Environmentally mediated changes in per capita interaction strength of species with strong influence on the community, including keystone species [22] or ecosystem engineers [23], can also have cascading effects on the abundance of other species. Even small increases in the abundance or per capita effects of competitors and consumers that nudge population growth rates of a focal species downwards could cause non-additive outcomes in response to OA if the population is pushed past key demographic thresholds (figure 1d, left). By contrast, increased resource availability (and the concomitant reduction in competition) or increased facilitation via habitat provision can increase population growth rates, potentially pushing the population past the threshold from negative to positive growth (figure 1d, right). Thus, non-additive effects of multiple stressors can arise in populations in a community setting due to interactions with other species, even when/if multiple stressors combine additively for the organism or population alone (figure 1d). While the mechanisms underlying community responses to OA and multiple stressors can be ecological in nature, these effects primarily stem from physiological changes of the constituent species. Intra- or interspecies differences in responses to multiple stressors can also lead to non-additive outcomes in ecosystem function depending on whether species' tolerance or adaptive ability covaries [16]. If functional redundancy is low or many functionally similar species have similar responses to OA, then the effects on the ecosystem may be much greater than expected based on population-level responses of single species. Exposure to multiple stressors could increase the probability of non-additive changes in ecosystem function even among communities with high variability in tolerance or adaptive ability among species to single drivers, due to the probability that more species within the community are likely to be affected as the number of stressors increases.

Moving forward

At the physiological level, a better understanding of the functional responses to single stressors, such as OA, is critical for building the theoretical framework necessary to forecast the combined effects of multiple stressors.

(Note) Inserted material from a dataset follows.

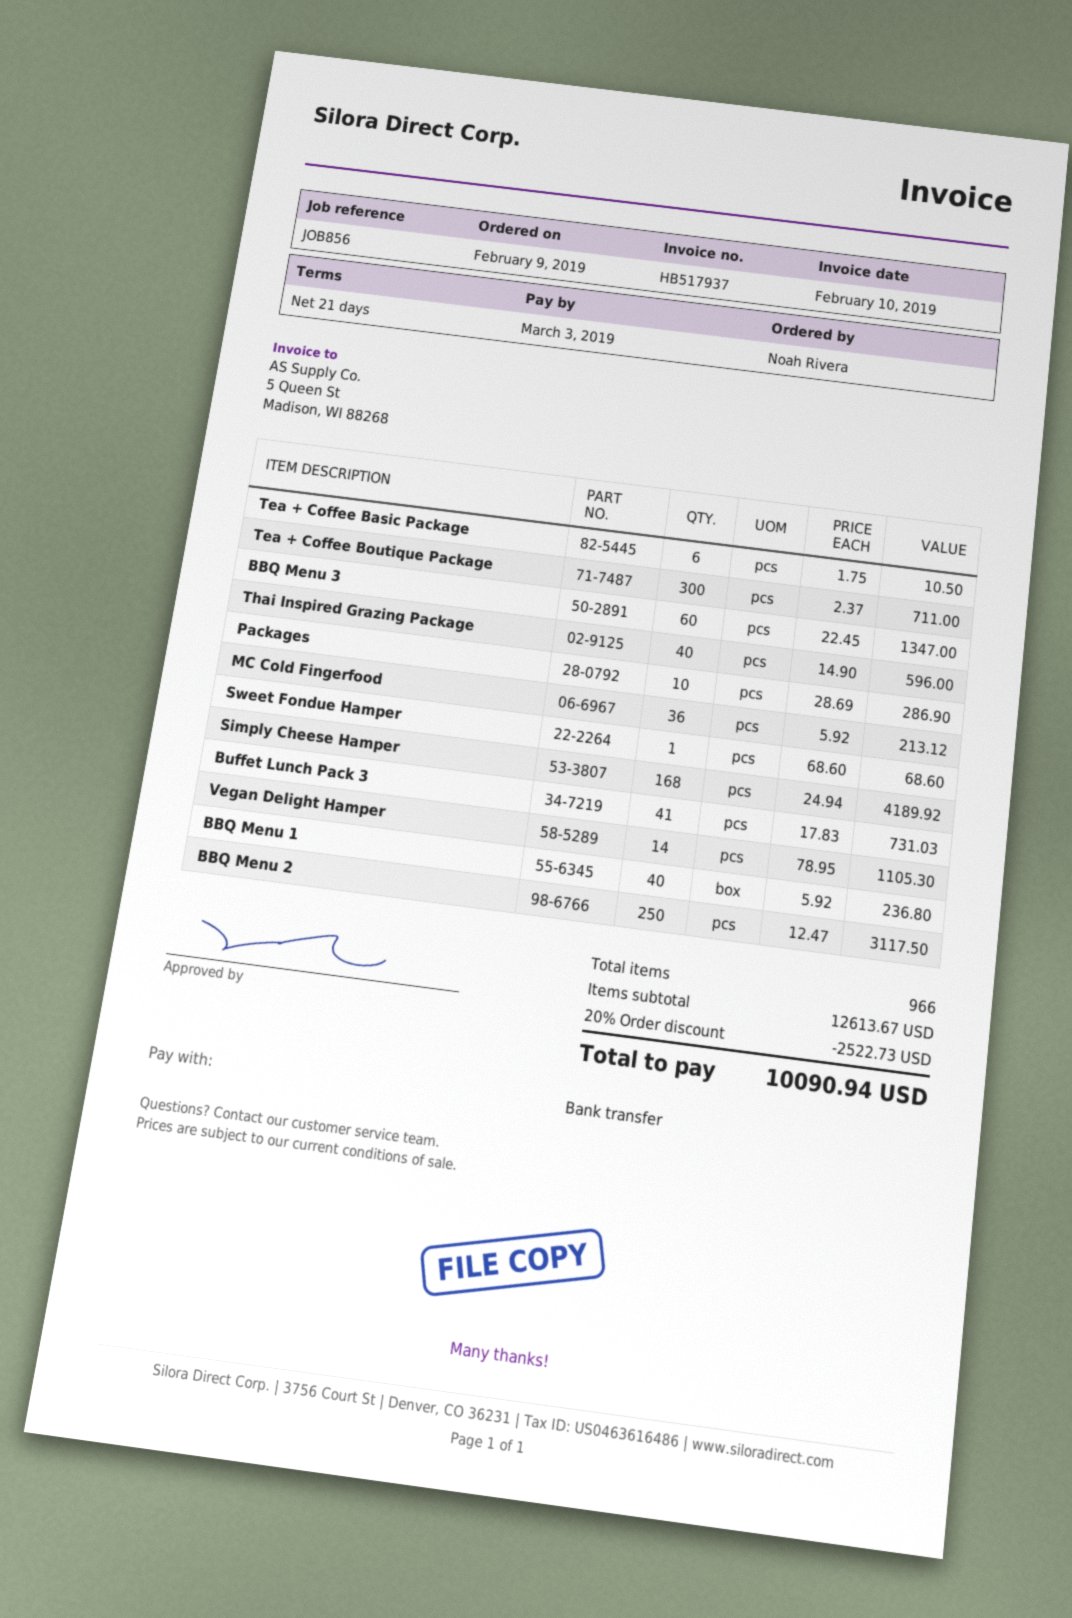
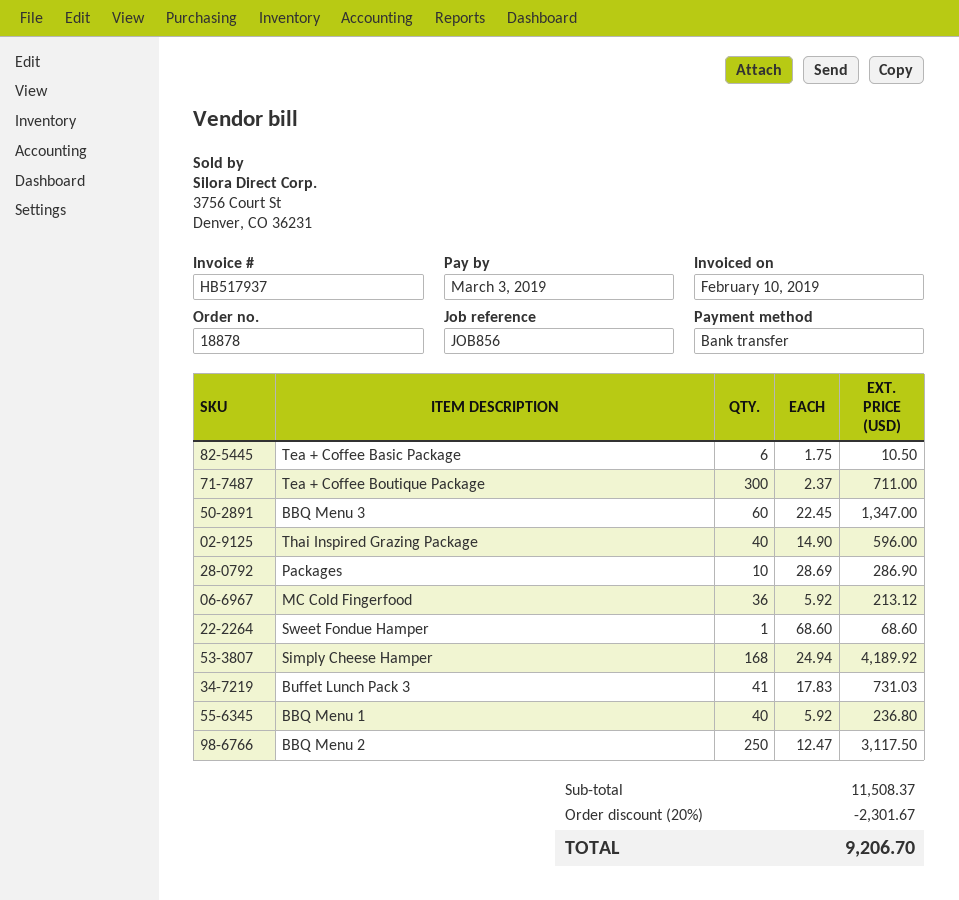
Vegan Delight Hamper: 14 x 78.95 = 1105.30 -> none
subtotal: 12613.67 -> 11508.37
discount: 20% = 2522.73 -> 20% = 2301.67
total: 10090.94 -> 9206.70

Energy allocation concepts, commonly used to describe responses to temperatures [24], will be useful to assess the costs of physiological and adaptive responses and can provide important guidance for OA [25]. These theoretical frameworks can then inform population-level studies regarding the combined effects of multiple stressors on energy budgets and vital rates governing population dynamics. At the community level, long-term manipulative field experiments that incorporate natural variation in other environmental factors through time, as well as organismal acclimation or adaptation, may provide unparalleled insight into the emergent effects of ocean change. Long-term experiments in terrestrial grasslands can provide important guidance here [26]. Moreover, coordinated manipulative OA experiments that span a range of environmental conditions will be critical for understanding generalities in ecosystem responses [27]. In marine ecosystems, natural analogue systems, such as CO2 vents, could be especially useful to cross with other stressors. In all of these approaches, a focus on organismal traits or ecosystem responses that allow comparisons across levels of biological organization can reduce the likelihood of ecological surprises and improve the practical application of global change biology to conservation and management.